Some points to ponder when growing your home business:

  1. Have people “on deck” ready to work with you when you need them – This means creating relationships and farming out work, even when you don’t yet really need to. This is done in order to establish solid working relationships with contractors before the business tsunami comes. The time to interview and identify your potential outsources is when business is still manageable and you don’t quite yet need the help. When business goes crazy, you know you’ll have people in your camp who can handle the load .
  2. Understand that geography no longer has relevance, thanks to the Net – If you are able to tap a good outsource in another part of the world and work with them on-line, do it. Especially if you can save on labor costs without sacrificing quality. One of the best moves I ever made was take on a programming shop in Siberia to do much of our smaller programming projects. What was really great about it was that their daytime was our nighttime. Clients would give me a programming job or modification, and many times it would be done by the next morning. Since the Russian programmers worked on the project during our nighttime, completions were amazingly fast. The clients loved our turnaround times, were happy with our work, and we saved big on programming labor. Everybody wins.
  3. Market yourself professionally! – When marketing your business, always market yourself as a professional company capable of taking on any size project, even if you are just one person. Go by a company name, and not your personal name, this is a common mistake. Being a corporation or LLC helps your professional image. As growth demands, hire an office assistant who can handle your calls and appointments. It will greatly enhance your professional image and help you optimize your time. If your business requires you to meet clients, then consider renting a small office in a commercial office center that will allow you to utilize shared conference rooms, secretarial services and so on as needed.

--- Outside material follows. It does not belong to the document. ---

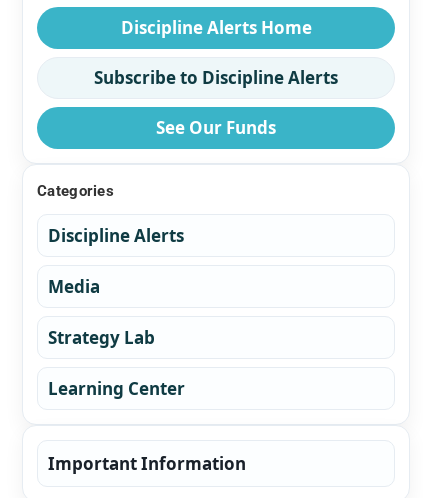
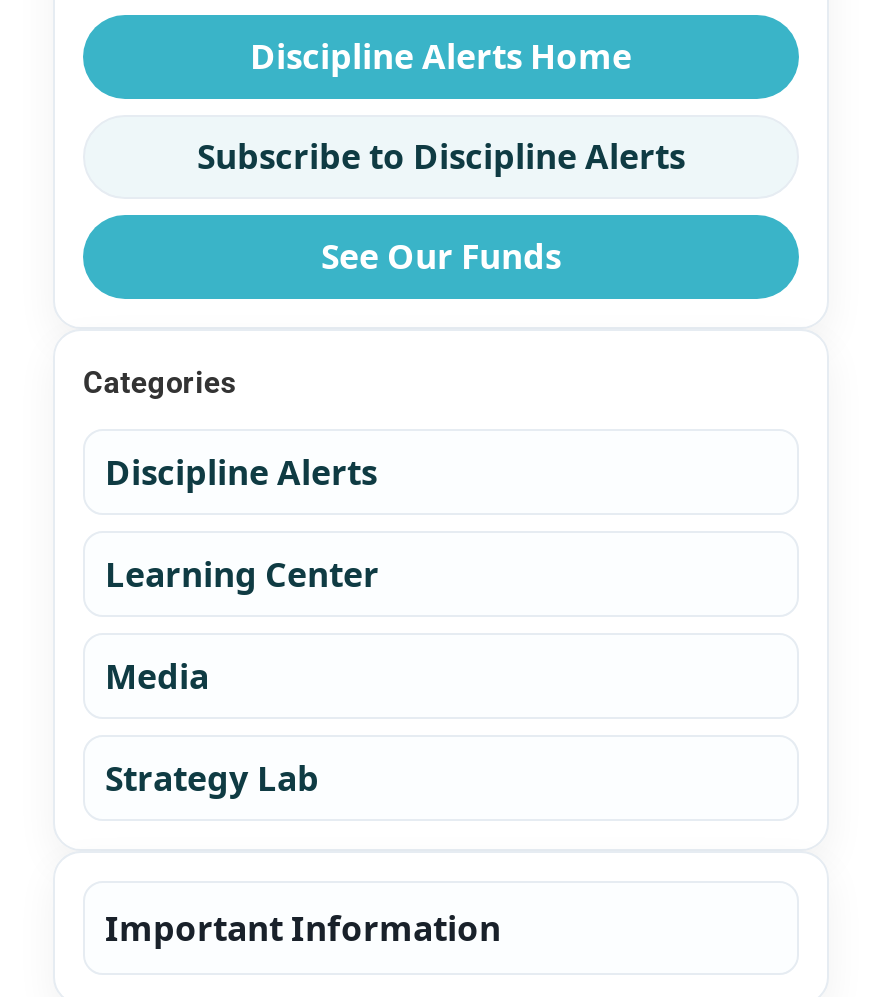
moved down: Media | Strategy Lab

moved up: Learning Center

  4. Be prepared to hire employees – At some point, you will need in-house help to handle various office or shop tasks. Be ready for it and figure out the best scenario for you and your business. Often, low-cost space rented at an office park or office center will suffice. There are no long-term leases, and you can move the office whenever needed to more space if and when the time comes. On the flip-side of that, you can get out of the space fast if business takes a dip and you can no longer handle the cost.
  5. Build your organizational skills! – You will need strong organizational skills when managing multiple projects, departments and people. Figure out a good way to get and stay organized. I find a white board on one office wall helps keep things organized and keeps info available at a glance. Use teleconferencing, instant messaging, skype and email to maintain communication with your people and outside help. Remember, the people working with you are your team, and you’re the quarterback. You call out the plays.
  6. Know when to give up the reins! – At some point your business may get too big for you to run yourself. If that’s the case, be honest with yourself, know your limitations and have a plan in place to deal with this possibility. Hiring a professional manager or executive may be the way to go. Then relegate yourself to a position where you can be the strongest asset to the business. Selling or merging with another company may also be a worthy option. Make sure you’re aware of all the options you have in this case. There’s absolutely nothing wrong with cashing out of a successful business at the right time, and/or letting others continue to grow it for you.

Use leverage, surround yourself with good people, watch your expenses and let your business grow according to your plans. Whatever you do, don’t be afraid of growth. Properly managed, it’s a great “problem” for your business to have.